The Vestibular Evoked Myogenic Potential (VEMP) is a non-invasive diagnostic procedure used to assess the function of the inner ear’s balance organs. This test specifically evaluates the health and responsiveness of the otolith organs: the saccule and the utricle. These structures sense linear acceleration, gravity, and maintain spatial orientation. VEMP testing provides objective data about the integrity of the peripheral vestibular system, complementing other balance assessments.
How the VEMP Test Works
The VEMP test relies on stimulating the otolith organs with a loud sound or a mechanical vibration delivered to the ear. This activates specialized hair cells within the saccule and utricle, triggering an involuntary reflex arc. The resulting electrical potential is a short-latency electromyographic signal that travels to specific muscles.
This diagnostic tool is divided into two primary types, named for the muscle group where the response is recorded. For the Cervical VEMP (C-VEMP), surface electrodes are placed over the sternocleidomastoid muscle in the neck. The patient is asked to keep this muscle contracted, usually by lifting or turning their head, to enhance the recorded response.

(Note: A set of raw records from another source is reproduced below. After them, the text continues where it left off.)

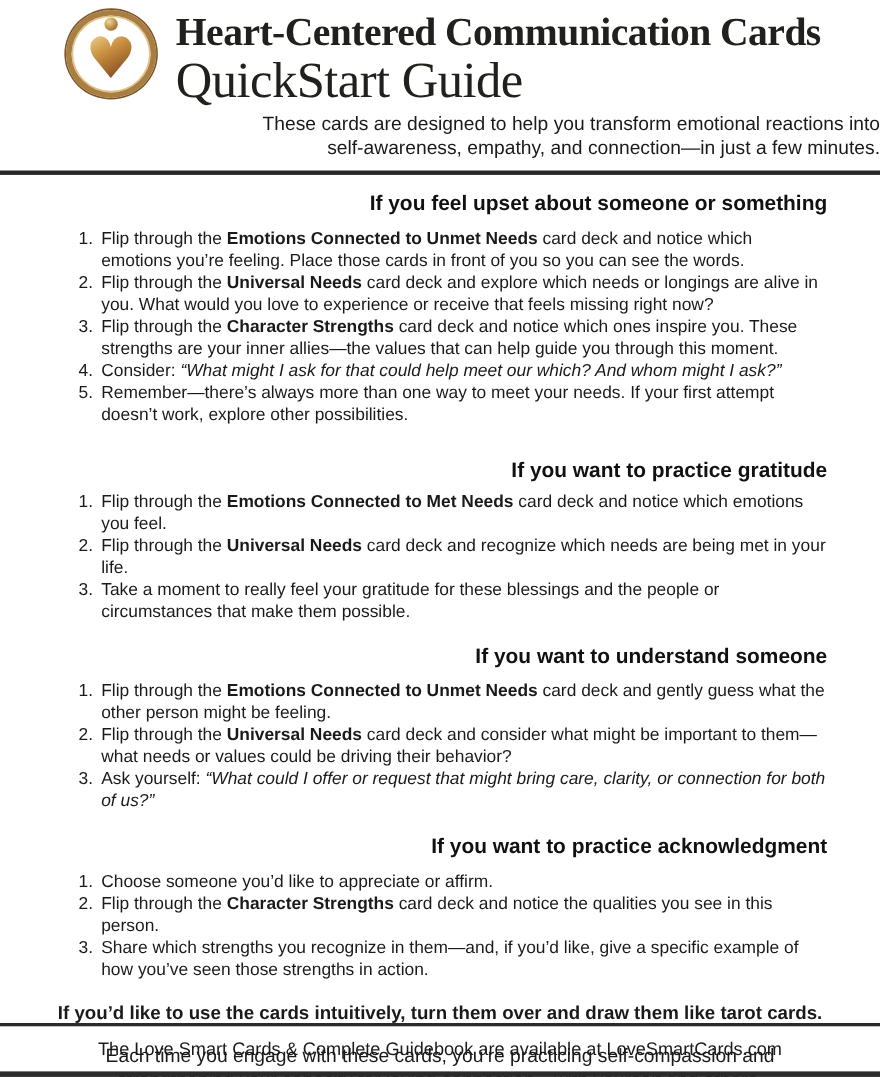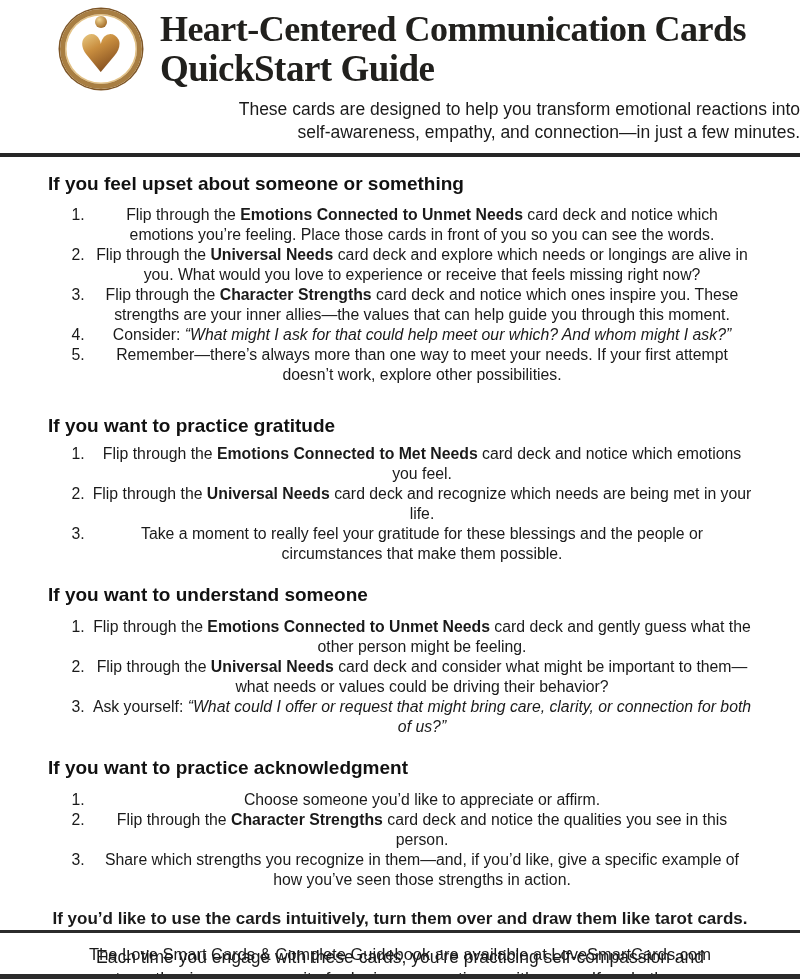"QuickStart Guide" .doc-subtitle { font-size: 37px -> 46px; font-weight: bold -> normal }
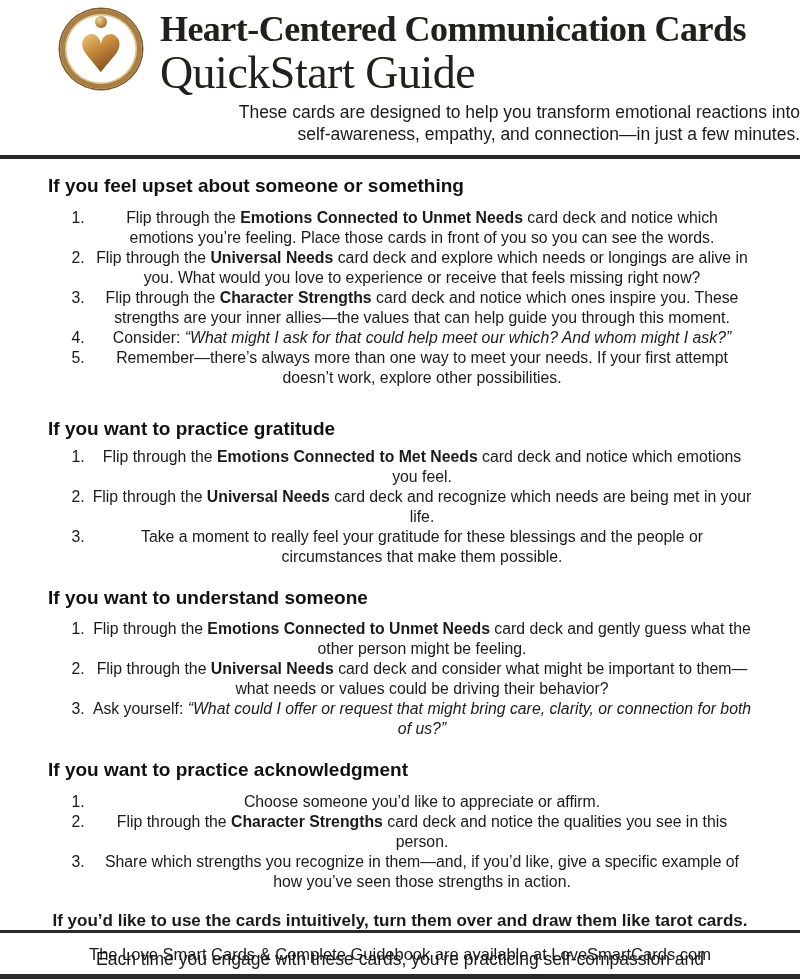"If you feel upset about" .section-heading { text-align: none -> right }
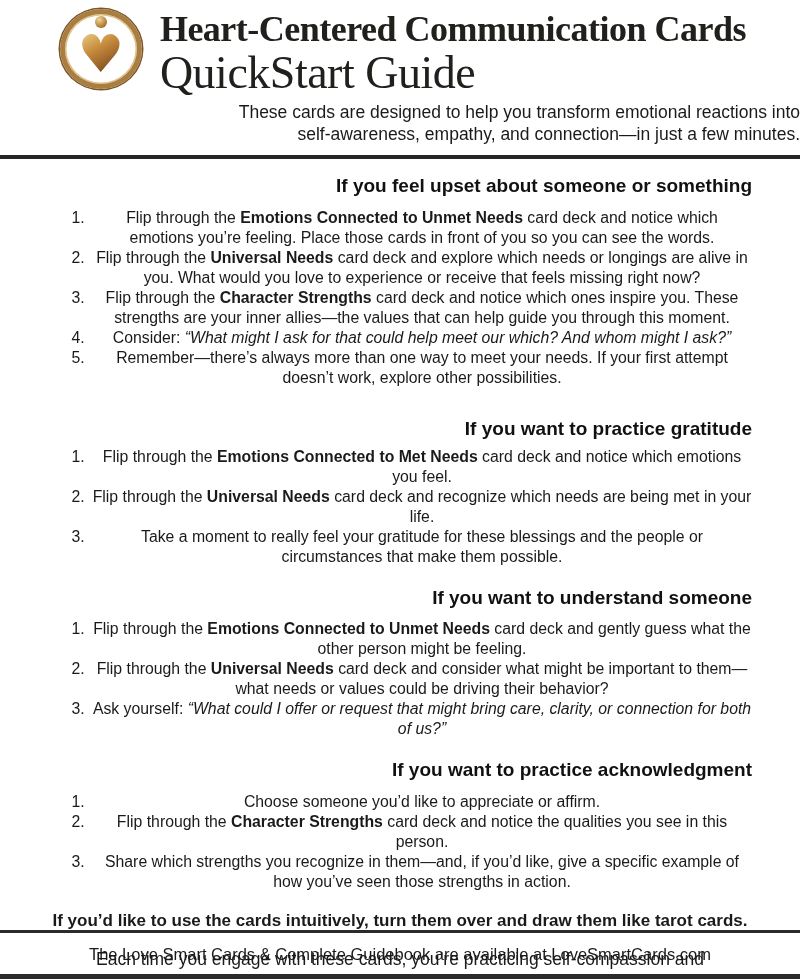"Flip through the Emotions Connected" ol.steps { text-align: center -> none }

The Ocular VEMP (O-VEMP) uses electrodes placed beneath the eyes, typically monitoring the inferior oblique muscle. Both C-VEMP and O-VEMP measure the muscle response to inner ear stimulation, reflecting different reflex pathways. The C-VEMP evaluates the vestibulocollic reflex (head and neck stability), while the O-VEMP assesses the vestibulo-ocular reflex (stabilizing vision during head movement).
Identifying Specific Inner Ear Function
The utility of VEMP testing comes from its ability to isolate and evaluate the two distinct otolith organs. These organs detect movement in a straight line, such as riding in a car or feeling gravity when tilting the head.
The C-VEMP response is directly linked to the function of the saccule, which senses vertical linear acceleration. The neural signal for this reflex travels along the inferior branch of the vestibular nerve before reaching the neck muscles. An abnormal C-VEMP response therefore points toward dysfunction in the saccule or the inferior vestibular nerve pathway.
In contrast, the O-VEMP primarily evaluates the function of the utricle, which is sensitive to horizontal linear acceleration and static head tilt. This response is mediated by the superior branch of the vestibular nerve. By comparing the results of both the C-VEMP and O-VEMP, clinicians can determine whether a balance disorder involves the superior or inferior vestibular nerve branches and localize the specific otolith organ affected.
Clinical Conditions Diagnosed by VEMP
VEMP testing is a valuable tool for confirming the diagnosis of several balance and inner ear disorders.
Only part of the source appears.